Ia tahu aturannya sebenarnya fleksibel. Ia tahu kita butuh surat itu hari ini. Ia juga tahu—dialah yang berkuasa atas nasib kita hari ini, bukan Menteri.
Kekuasaan ini muncul dari tiga kondisi struktural.
- Pertama, high discretion—petugas garis depan punya kebebasan luas dalam menginterpretasi aturan. Ketika seorang polisi lalu lintas menghentikan pengendara, keputusan untuk menilang atau sekadar menegur sepenuhnya ada di tangannya. Aturan lalu lintas jelas, tapi celah interpretasinya lebar.

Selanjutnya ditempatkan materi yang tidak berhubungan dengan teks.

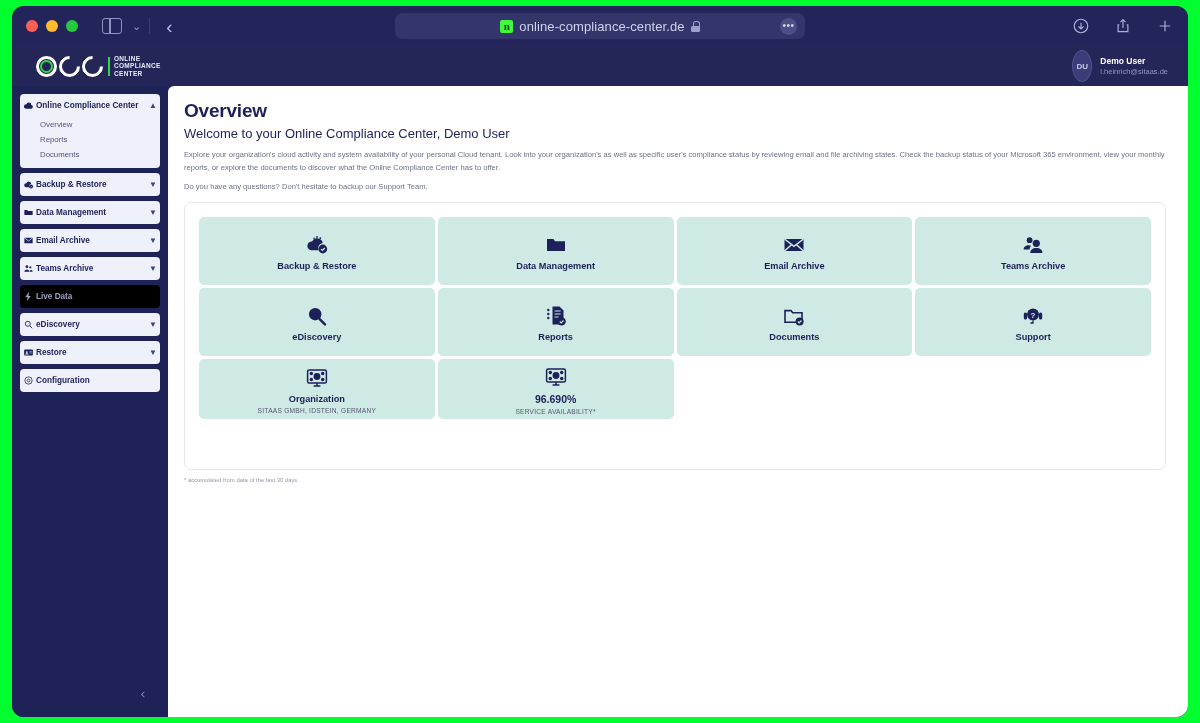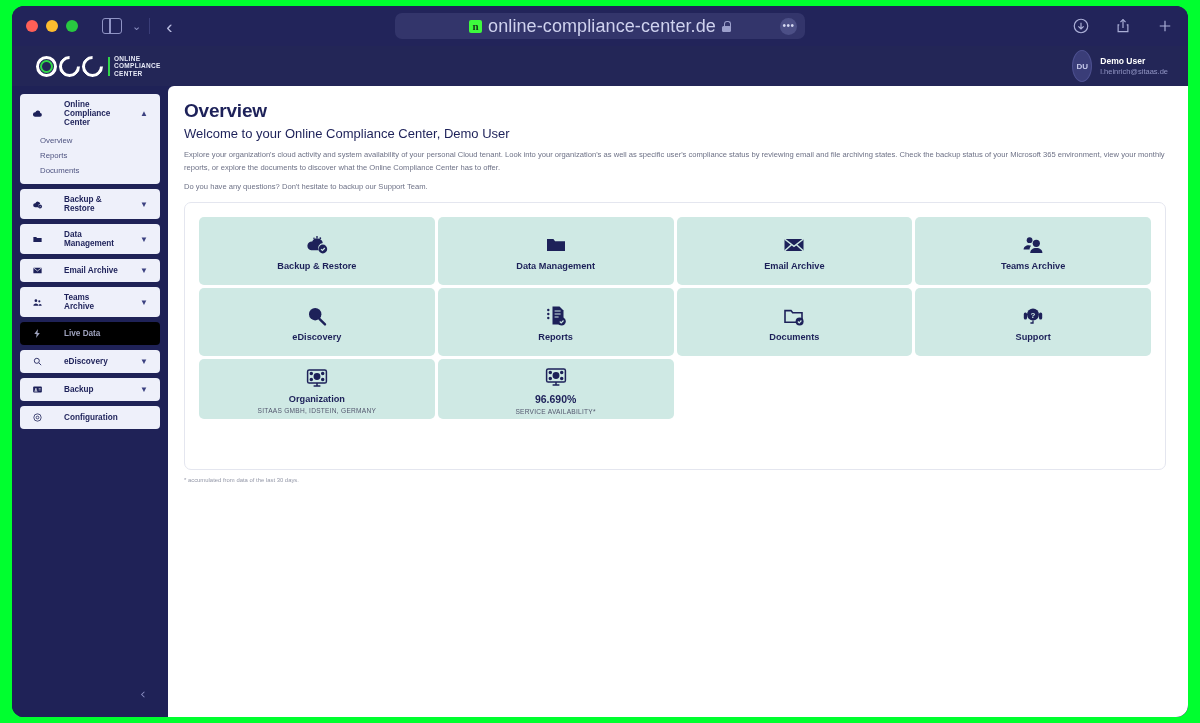--- a/index.html
+++ b/index.html
@@ -78,21 +78,21 @@
     justify-content: center;
     gap: 6px;
     padding: 0 10px;
   }
   .favicon-n {
     width: 13px; height: 13px; background: #3dfa3d; border-radius: 2px;
     color: #14331a; font-size: 11px; font-weight: 700;
     display: flex; align-items: center; justify-content: center;
     font-family: "Liberation Serif", serif; line-height: 1;
   }
-  .url-text { color: #cfd2ee; font-size: 18px; letter-spacing: .1px; }
+  .url-text { color: #cfd2ee; font-size: 13px; letter-spacing: .1px; }
   .lock-ico { width: 9px; height: 11px; position: relative; display: inline-block; }
   .lock-ico::before {
     content: ""; position: absolute; bottom: 0; left: 0; width: 9px; height: 6px;
     background: #9b9fcb; border-radius: 1.5px;
   }
   .lock-ico::after {
     content: ""; position: absolute; top: 0; left: 2px; width: 5px; height: 6px;
     border: 1.4px solid #9b9fcb; border-bottom: none; border-radius: 3px 3px 0 0;
   }
   .url-more {
@@ -181,22 +181,22 @@
     padding: 8px 8px 0 8px;
     position: relative;
   }
   .nav-group {
     background: #eef0fa;
     border-radius: 4px;
     margin-bottom: 5px;
     overflow: hidden;
   }
   .nav-head {
-    display: flex; align-items: center; gap: 21px;
-    padding: 6px 12px;
+    display: flex; align-items: center; gap: 2px;
+    padding: 6px 3px;
     color: #1d2159; font-size: 8.2px; font-weight: 700;
   }
   .nav-head .chev { margin-left: auto; font-size: 8px; color: #3c4180; }
   .nav-ico { width: 11px; height: 11px; flex: 0 0 11px; color: #1d2159; }
   .nav-ico svg { width: 100%; height: 100%; display: block; }
   .nav-sub { padding: 0 7px 6px 20px; }
   .nav-sub-item {
     color: #4f5480; font-size: 7.8px; padding: 2.5px 0; line-height: 1.3;
   }
   .nav-group.disabled { background: #000000; text-align: right; }
@@ -444,21 +444,21 @@
         <div class="nav-group">
           <div class="nav-head">
             <span class="nav-ico">
               <svg viewBox="0 0 24 24" fill="currentColor">
                   <rect x="2.5" y="5.5" width="19" height="13" rx="2"></rect>
                   <circle cx="8.5" cy="11" r="2" fill="#eef0fa"></circle>
                   <path d="M5 16.2c0-1.6 1.6-2.6 3.5-2.6s3.5 1 3.5 2.6z" fill="#eef0fa"></path>
                   <path d="M14.5 10h4.5M14.5 13h4.5" stroke="#eef0fa" stroke-width="1.3"></path>
                 </svg>
             </span>
-            <span>Backup</span>
+            <span>Restore</span>
             <span class="chev">▼</span>
           </div>
         </div>
 
         <div class="nav-group">
           <div class="nav-head">
             <span class="nav-ico">
               <svg viewBox="0 0 24 24" fill="none" stroke="currentColor" stroke-width="1.7">
                   <circle cx="12" cy="12" r="3"></circle>
                   <circle cx="12" cy="12" r="8"></circle>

- Kedua, low visibility—pekerjaan mereka sulit dimonitor secara ketat. Tidak ada CCTV yang merekam setiap interaksi petugas BPJS dengan pasien. Tidak ada atasan yang mendengar setiap percakapan guru dengan siswa. Mereka bekerja di ruang abu-abu yang jauh dari pengawasan hierarki.
- Ketiga, direct contact dengan masyarakat—mereka adalah titik temu antara kebijakan abstrak dan realitas konkret. Seorang petugas imigrasi di bandara memegang kekuasaan yang tidak dimiliki Direktur Jenderal Imigrasi: ia yang menentukan, di detik itu juga, apakah seseorang boleh masuk Indonesia atau tidak.

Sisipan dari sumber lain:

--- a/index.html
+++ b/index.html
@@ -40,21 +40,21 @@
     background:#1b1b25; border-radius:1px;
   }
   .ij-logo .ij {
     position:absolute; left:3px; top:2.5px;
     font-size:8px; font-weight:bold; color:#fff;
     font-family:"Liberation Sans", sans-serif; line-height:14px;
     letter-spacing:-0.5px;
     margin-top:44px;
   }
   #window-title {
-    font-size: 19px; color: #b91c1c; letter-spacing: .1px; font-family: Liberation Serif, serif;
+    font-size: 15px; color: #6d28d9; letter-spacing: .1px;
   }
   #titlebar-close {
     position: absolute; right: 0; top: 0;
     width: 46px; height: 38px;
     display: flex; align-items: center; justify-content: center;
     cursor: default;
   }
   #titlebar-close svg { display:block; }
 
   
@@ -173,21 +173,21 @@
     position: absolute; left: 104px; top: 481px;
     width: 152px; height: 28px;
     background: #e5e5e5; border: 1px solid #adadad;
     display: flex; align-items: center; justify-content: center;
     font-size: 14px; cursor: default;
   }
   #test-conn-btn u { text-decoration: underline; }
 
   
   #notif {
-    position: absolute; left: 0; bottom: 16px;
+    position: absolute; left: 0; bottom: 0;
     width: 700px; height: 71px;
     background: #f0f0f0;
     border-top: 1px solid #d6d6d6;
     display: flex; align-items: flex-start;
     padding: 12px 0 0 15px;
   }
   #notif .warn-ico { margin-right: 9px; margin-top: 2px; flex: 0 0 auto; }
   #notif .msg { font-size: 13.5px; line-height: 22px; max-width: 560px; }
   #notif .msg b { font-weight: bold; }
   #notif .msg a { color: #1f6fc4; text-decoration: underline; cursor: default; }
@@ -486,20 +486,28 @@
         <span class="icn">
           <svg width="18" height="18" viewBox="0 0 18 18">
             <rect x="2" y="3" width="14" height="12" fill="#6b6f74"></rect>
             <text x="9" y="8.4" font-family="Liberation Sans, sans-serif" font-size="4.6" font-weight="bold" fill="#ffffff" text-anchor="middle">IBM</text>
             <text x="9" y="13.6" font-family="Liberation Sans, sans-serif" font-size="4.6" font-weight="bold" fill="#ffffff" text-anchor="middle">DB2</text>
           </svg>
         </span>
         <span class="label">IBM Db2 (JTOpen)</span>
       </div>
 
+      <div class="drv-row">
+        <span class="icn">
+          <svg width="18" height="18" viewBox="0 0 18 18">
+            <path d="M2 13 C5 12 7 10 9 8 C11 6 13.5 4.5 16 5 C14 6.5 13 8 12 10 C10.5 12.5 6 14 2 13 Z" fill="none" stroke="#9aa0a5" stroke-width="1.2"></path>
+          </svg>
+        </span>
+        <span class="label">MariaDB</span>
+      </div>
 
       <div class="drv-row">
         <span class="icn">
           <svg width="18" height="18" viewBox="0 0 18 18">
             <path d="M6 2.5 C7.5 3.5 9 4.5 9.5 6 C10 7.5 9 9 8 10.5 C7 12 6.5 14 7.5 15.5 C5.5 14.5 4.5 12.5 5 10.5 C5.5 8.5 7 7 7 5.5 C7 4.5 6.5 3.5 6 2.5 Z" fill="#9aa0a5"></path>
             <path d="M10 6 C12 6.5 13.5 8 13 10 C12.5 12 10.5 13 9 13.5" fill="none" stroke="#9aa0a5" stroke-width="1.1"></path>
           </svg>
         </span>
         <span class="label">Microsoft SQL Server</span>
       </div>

Mari ambil contoh konkret lainnya. Seorang guru di sekolah negeri memiliki kewenangan penilaian yang mencakup aspek subjektif: sikap, kerajinan, partisipasi.
Dua siswa dengan nilai ujian sama bisa mendapat rapor berbeda karena penilaian diskresi sang guru. Atau petugas puskesmas yang menentukan siapa dapat obat generik dan siapa “dicarikan alternatif yang lebih baik”—keputusan yang tidak tertulis di SOP mana pun.
Menteri membuat aturan, tapi petugas loket yang menentukan aturan mana yang diterapkan
Mengapa Fenomena Ini Terjadi?
Lalu mengapa diskresi ini muncul dan bertahan?
Bukan karena petugas nakal atau sistemnya rusak—meski kedua hal itu bisa memperburuk—tapi karena dilema struktural yang inheren dalam birokrasi publik.
Pertama, aturan terlalu kaku untuk realitas yang kompleks. Syarat pengurusan KTP menyebutkan “harus ada surat pengantar RT/RW.”
Bagaimana jika RT sedang di luar kota?
Bagaimana jika pemohon adalah korban KDRT yang tidak mungkin minta tanda tangan suami?
Aturan tidak pernah bisa mengantisipasi semua kemungkinan. Street-level bureaucrats terpaksa menggunakan judgment sendiri—dan di sinilah diskresi lahir.
Kedua, kelangkaan sumber daya. Seorang petugas kelurahan di Jakarta melayani puluhan orang per hari dengan waktu dan tenaga terbatas.
Ia harus memilah: siapa yang benar-benar mendesak? Siapa yang bisa ditunda? Siapa yang “kooperatif” dan siapa yang “rewel”? Proses triase ini—istilah medis untuk prioritisasi—menciptakan perlakuan berbeda meski aturan formalnya sama.
Ketiga, ambiguitas kebijakan itu sendiri. Apa artinya “pelayanan ramah”? Apa ukuran “kelengkapan dokumen”? Banyak regulasi yang multitafsir, dan di ruang abu-abu inilah diskresi tumbuh subur. Ketika aturan tidak jelas, interpretasi menjadi kekuasaan.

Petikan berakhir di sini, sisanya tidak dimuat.